リストアップしたそれらを落とし込んで表現する。
注意店としては、
「リストを作ることで安心しないこと」
があります。あくまでも手がかりです。考えることで役を深く理解できるきっかけにする、ヒントを模索するための方法のひとつです。
大きく演じる
映像向けワークショップ(舞台に特化していないもの全て)においてしばしば喩えとして出てくる「舞台芝居」という言葉があります。
「大きな表現」が、大きいだけでリアリティがないと言う意味の、あまり良くない喩えの場合が多い。相手役ではなく、客席を向いて芝居していたりの、表現方法的な事を含めて。
もちろん映像の芝居は、客席ではなく相手役を感じるという感覚で違いないですが、現場レベルでいうと相手役なしの芝居だってあります。
カメラに向かって、相手が目の前にいる「てい」で芝居をすることだってあるんです。
「舞台芝居」という言葉の中には、その認識が甘い場合があります。
その言葉が使われる場合の大抵が、単純に表現の力が足りなくて、それが言葉で説明出来ないから、そう言っている!という事が多いように思います。
逆に言うと、内面が落とし込まれていれば、どんなサイズ感の表現であろうとも、役に信憑性を持たせる事は可能である。と言えます。
さて、前置きが長かったです。
未経験者・初心者の方々には、リアリティよりも大きく演じる事に取り組んで貰いたいと思っています。
「実際はこうする」「そんなに大きく反応しない」という壁を最初から作るのは勿体ないです。

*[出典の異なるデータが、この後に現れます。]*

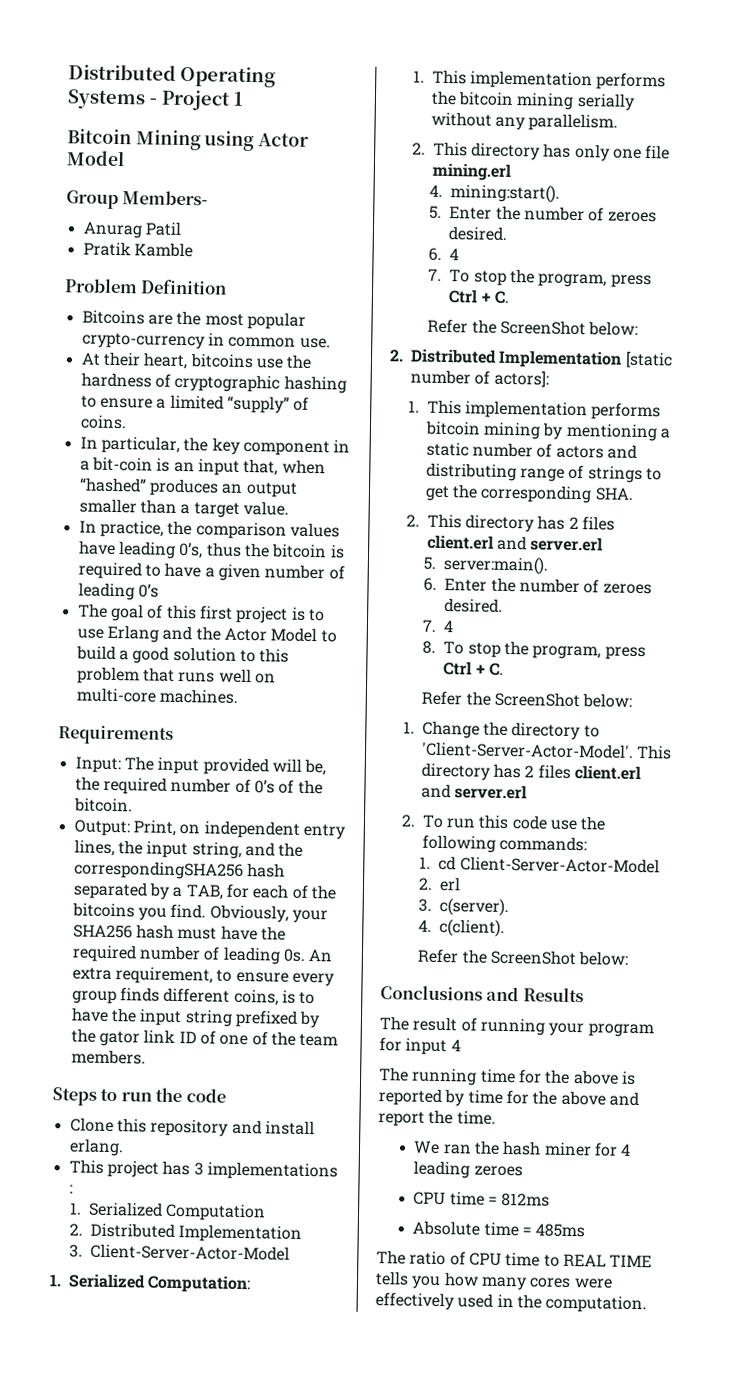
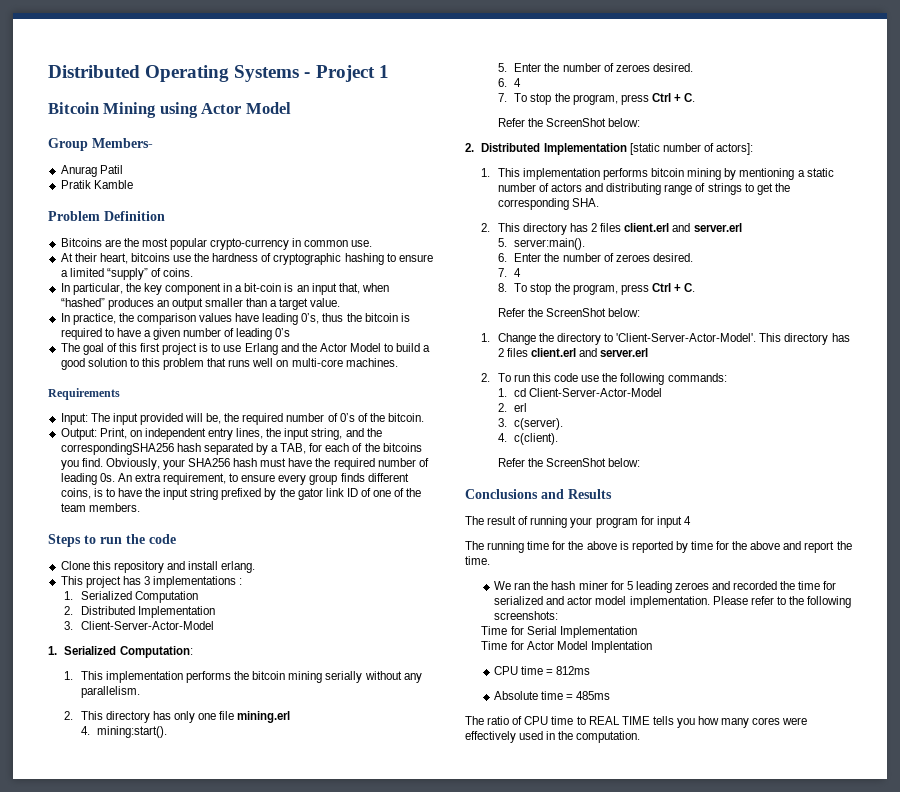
[620,1143,632,1156] 4 -> [626,581,633,590] 5
(523, 1171) none -> [712,581,837,590] [494,596,852,608] [494,611,559,620] [481,626,637,638] [481,641,652,653] and recorded the time for serialized and actor model implementation. Please refer to the following screenshots: // Time for Serial Implementation // Time for Actor Model Implentation

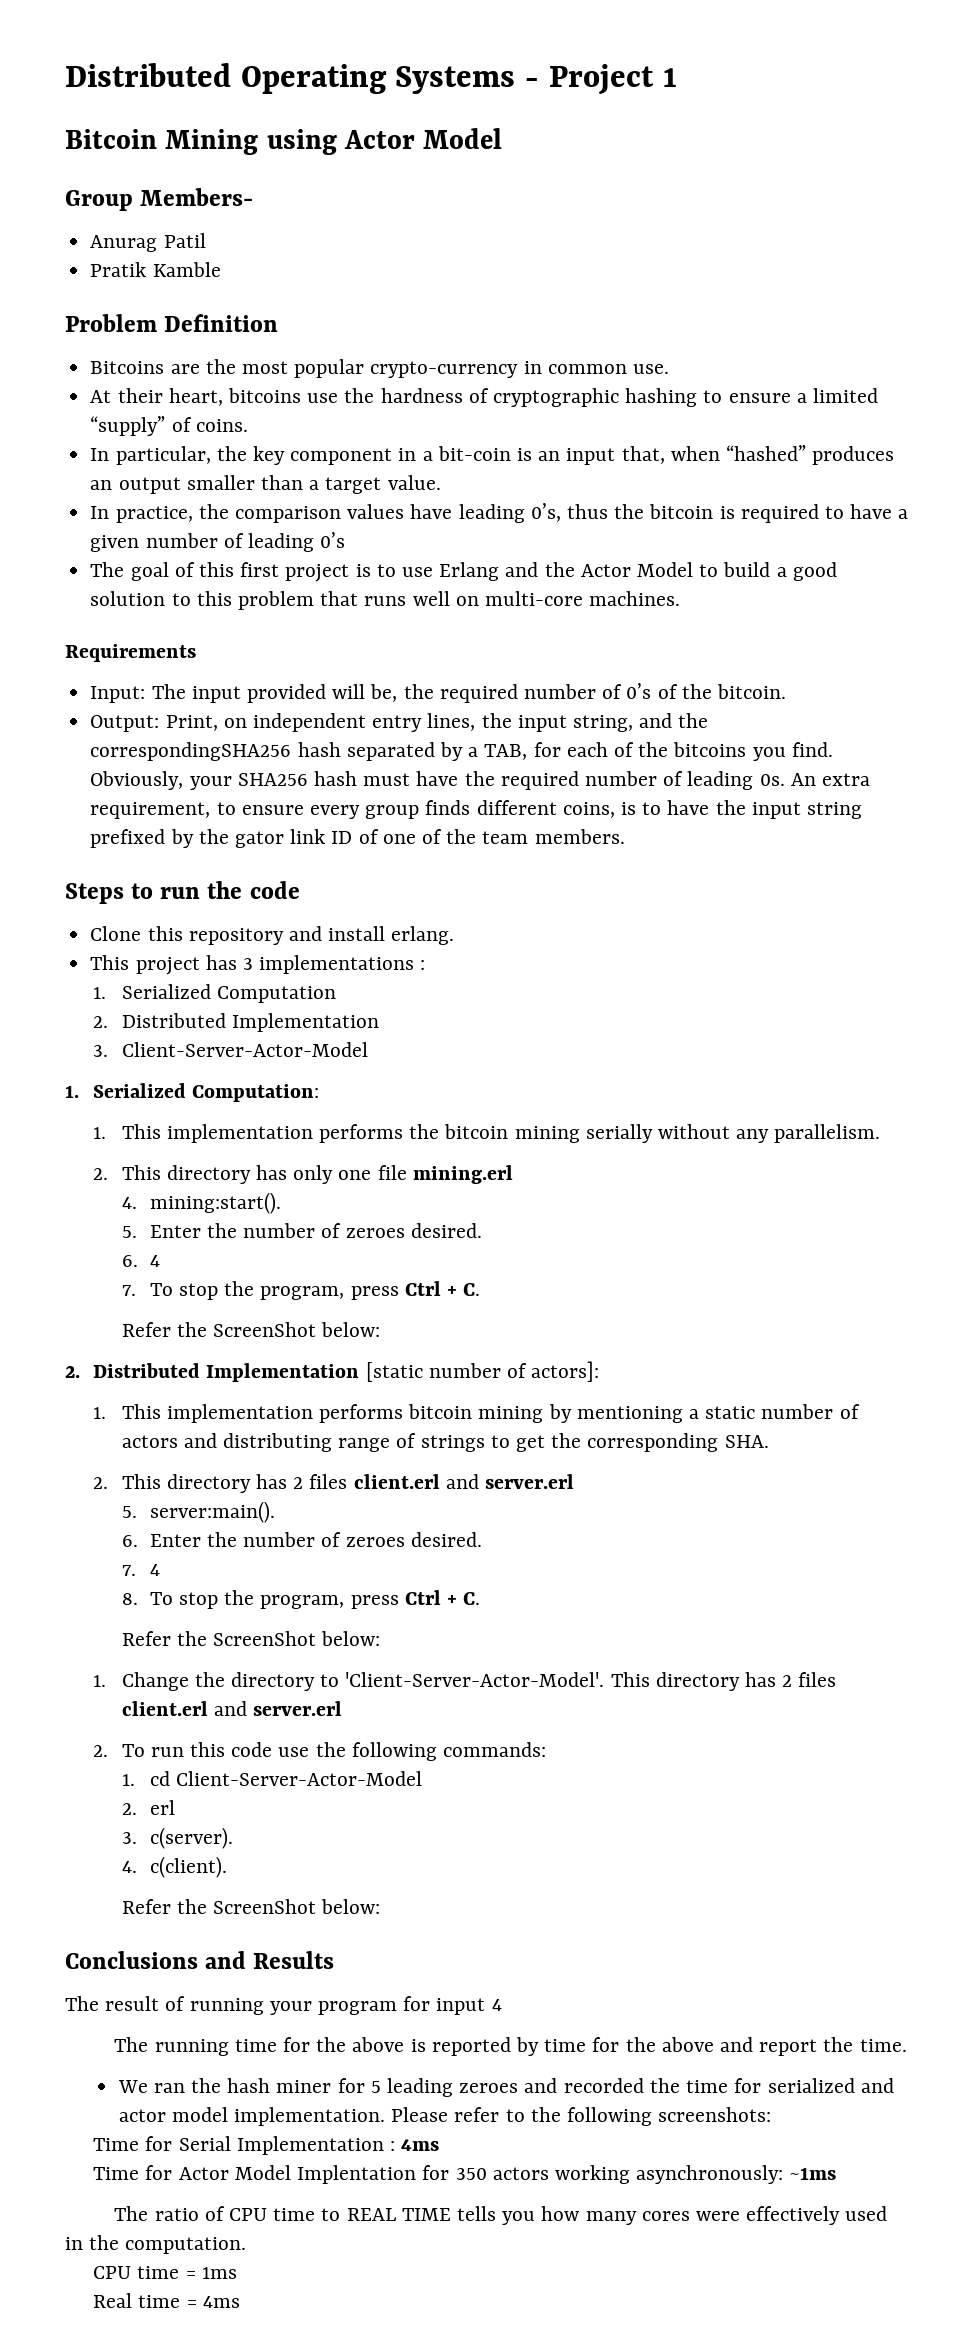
(637, 632) none -> [390,2139,440,2151] : 4ms
[494,666,591,675] [494,691,611,700] // CPU time = 812ms // Absolute time = 485ms -> [422,2165,837,2184] for 350 actors working asynchronously: ~1ms
(641, 737) none -> [93,2266,237,2279] [93,2293,240,2308] // CPU time = 1ms // Real time = 4ms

指導者側からの視点で言うと、大きいものをアジャストさせるのと、小さいものを大きくしていく事では、圧倒的に後者の方が難易度が高いのです。
まずは大きく表現する。
ひとつだけ忘れてはいけないのが、相手役を「感じながら」大きく表現する事です。
「言い方」や「やり方」を「現象」として「起こす」のです。
演じる事に答えはありません。突き詰めれば突き詰めるほどに、面白く、難解なものです。
苦しくなる日は必ずやってくるでしょう。ですが、苦しみが訪れるその日まで、全力で楽しんで「表現」しましょう。
それでは、また次回お会いいたしましょう。